[Saved entries]

# # # # # # #

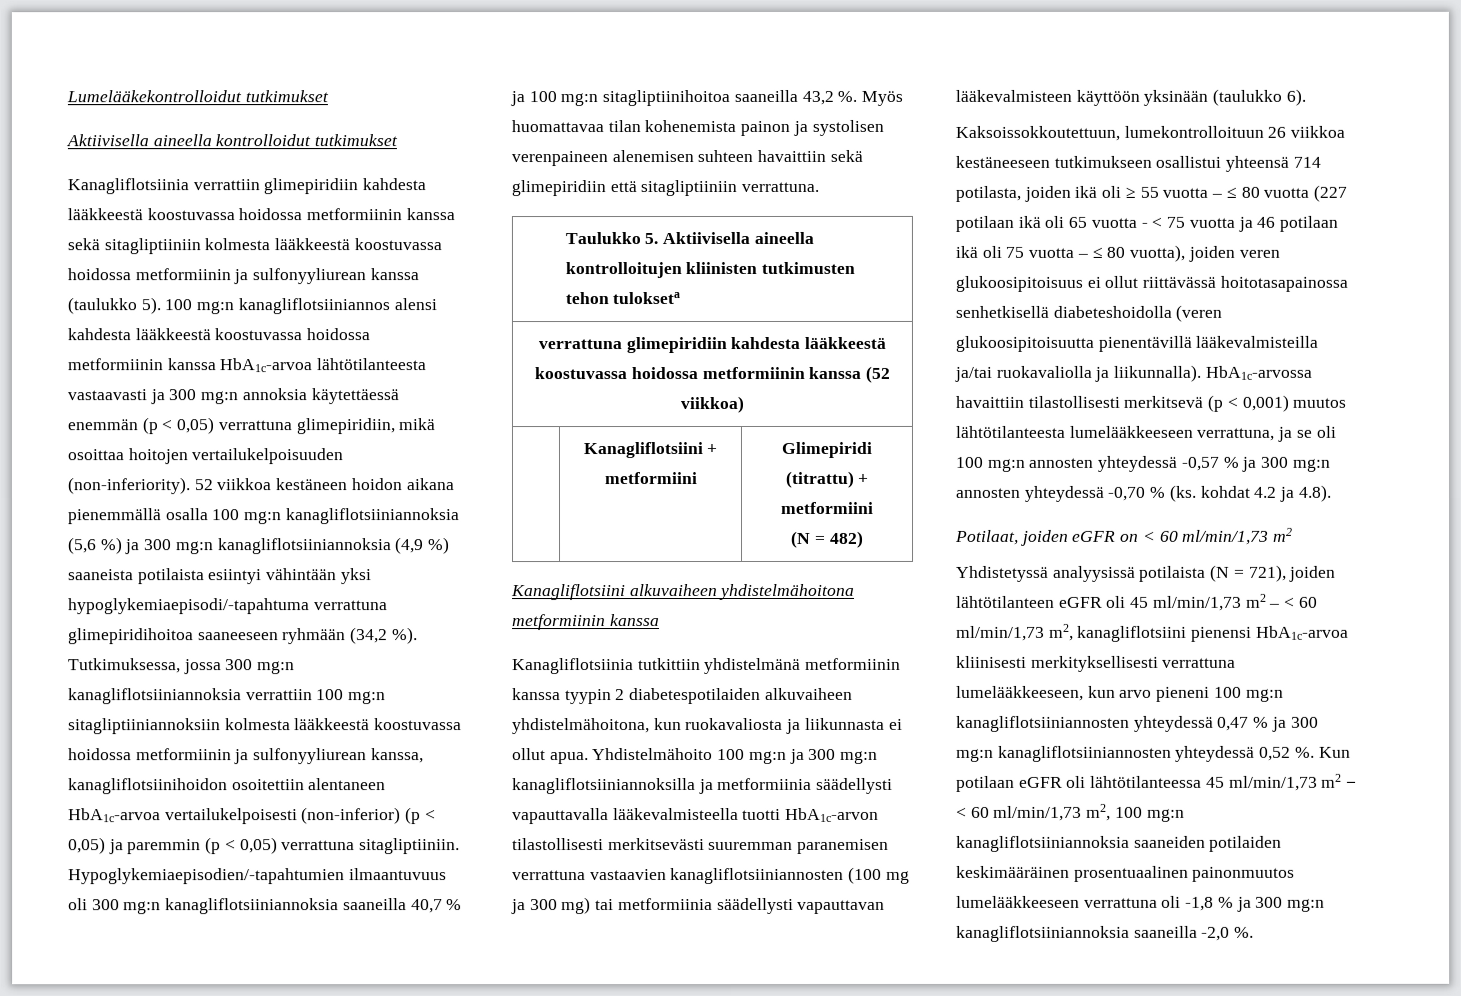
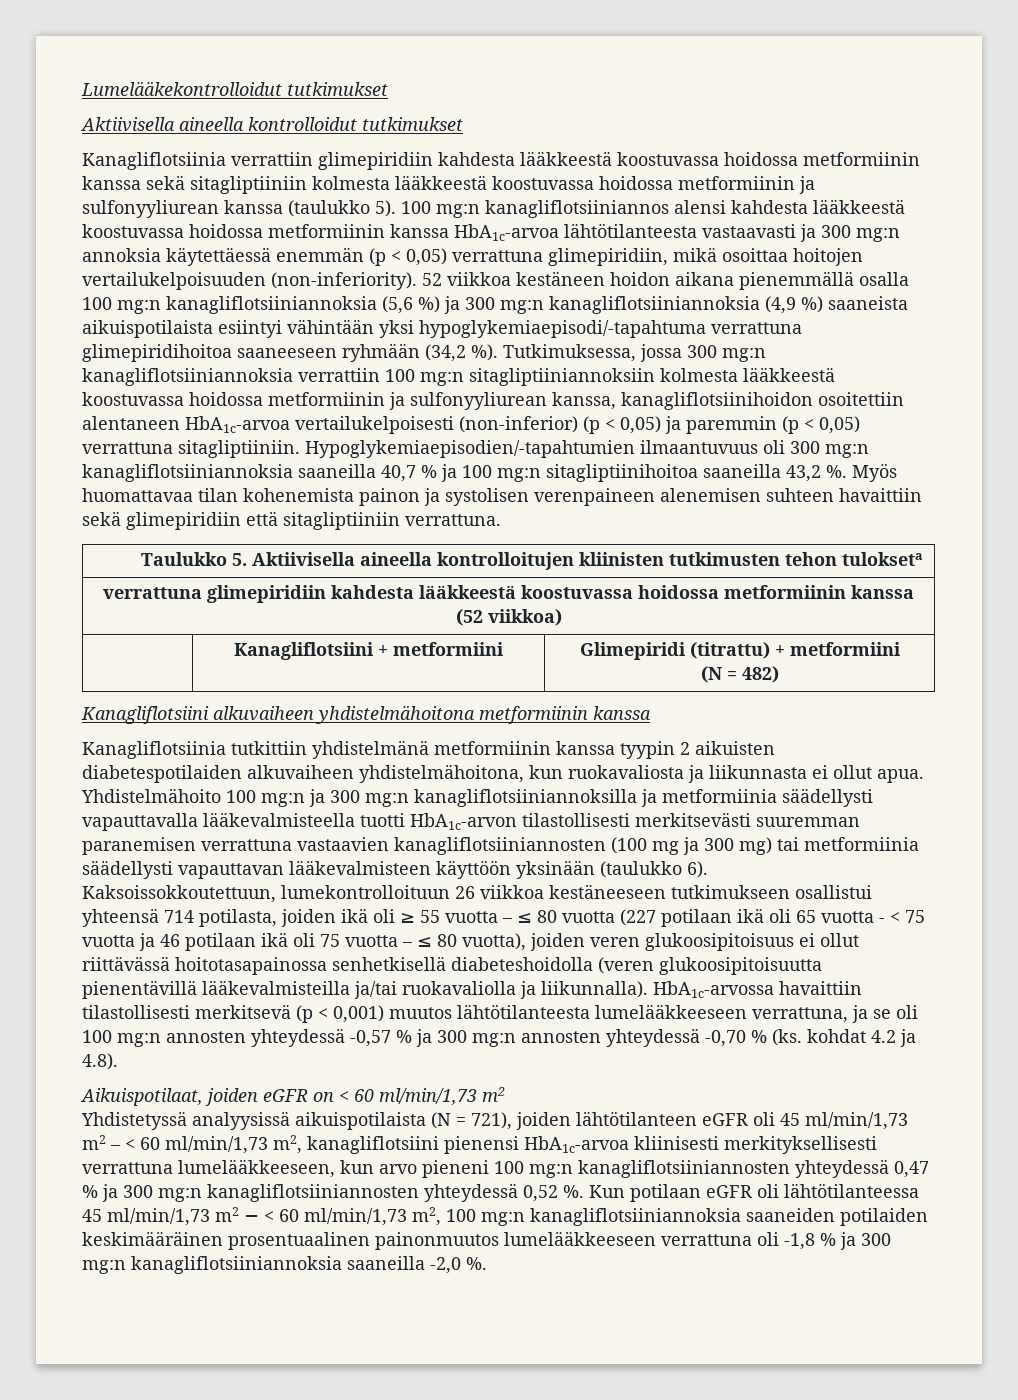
- 52 viikkoa kestäneen hoidon aikana pienemmällä osalla 100 mg:n kanagliflotsiiniannoksia (5,6 %) ja 300 mg:n kanagliflotsiiniannoksia (4,9 %) saaneista potilaista esiintyi vähintään yksi hypoglykemiaepisodi/-tapahtuma verrattuna glimepiridihoitoa saaneeseen ryhmään (34,2 %).
+ 52 viikkoa kestäneen hoidon aikana pienemmällä osalla 100 mg:n kanagliflotsiiniannoksia (5,6 %) ja 300 mg:n kanagliflotsiiniannoksia (4,9 %) saaneista aikuispotilaista esiintyi vähintään yksi hypoglykemiaepisodi/-tapahtuma verrattuna glimepiridihoitoa saaneeseen ryhmään (34,2 %).
- Kanagliflotsiinia tutkittiin yhdistelmänä metformiinin kanssa tyypin 2 diabetespotilaiden alkuvaiheen yhdistelmähoitona, kun ruokavaliosta ja liikunnasta ei ollut apua.
+ Kanagliflotsiinia tutkittiin yhdistelmänä metformiinin kanssa tyypin 2 aikuisten diabetespotilaiden alkuvaiheen yhdistelmähoitona, kun ruokavaliosta ja liikunnasta ei ollut apua.
- Potilaat, joiden eGFR on < 60 ml/min/1,73 m2
+ Aikuispotilaat, joiden eGFR on < 60 ml/min/1,73 m2
- Yhdistetyssä analyysissä potilaista (N = 721), joiden lähtötilanteen eGFR oli 45 ml/min/1,73 m2 – < 60 ml/min/1,73 m2, kanagliflotsiini pienensi HbA1c-arvoa kliinisesti merkityksellisesti verrattuna lumelääkkeeseen, kun arvo pieneni 100 mg:n kanagliflotsiiniannosten yhteydessä 0,47 % ja 300 mg:n kanagliflotsiiniannosten yhteydessä 0,52 %.
+ Yhdistetyssä analyysissä aikuispotilaista (N = 721), joiden lähtötilanteen eGFR oli 45 ml/min/1,73 m2 – < 60 ml/min/1,73 m2, kanagliflotsiini pienensi HbA1c-arvoa kliinisesti merkityksellisesti verrattuna lumelääkkeeseen, kun arvo pieneni 100 mg:n kanagliflotsiiniannosten yhteydessä 0,47 % ja 300 mg:n kanagliflotsiiniannosten yhteydessä 0,52 %.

# # # # # # #

_TASK TO CARRY OUT_
Would you print, exactly as written, every line above from the one holding "- Potilaat, joiden" through the one holding "- Yhdistetyssä analyysissä", with both included and no other lines?

_ANSWER BOX_
- Potilaat, joiden eGFR on < 60 ml/min/1,73 m2
+ Aikuispotilaat, joiden eGFR on < 60 ml/min/1,73 m2
- Yhdistetyssä analyysissä potilaista (N = 721), joiden lähtötilanteen eGFR oli 45 ml/min/1,73 m2 – < 60 ml/min/1,73 m2, kanagliflotsiini pienensi HbA1c-arvoa kliinisesti merkityksellisesti verrattuna lumelääkkeeseen, kun arvo pieneni 100 mg:n kanagliflotsiiniannosten yhteydessä 0,47 % ja 300 mg:n kanagliflotsiiniannosten yhteydessä 0,52 %.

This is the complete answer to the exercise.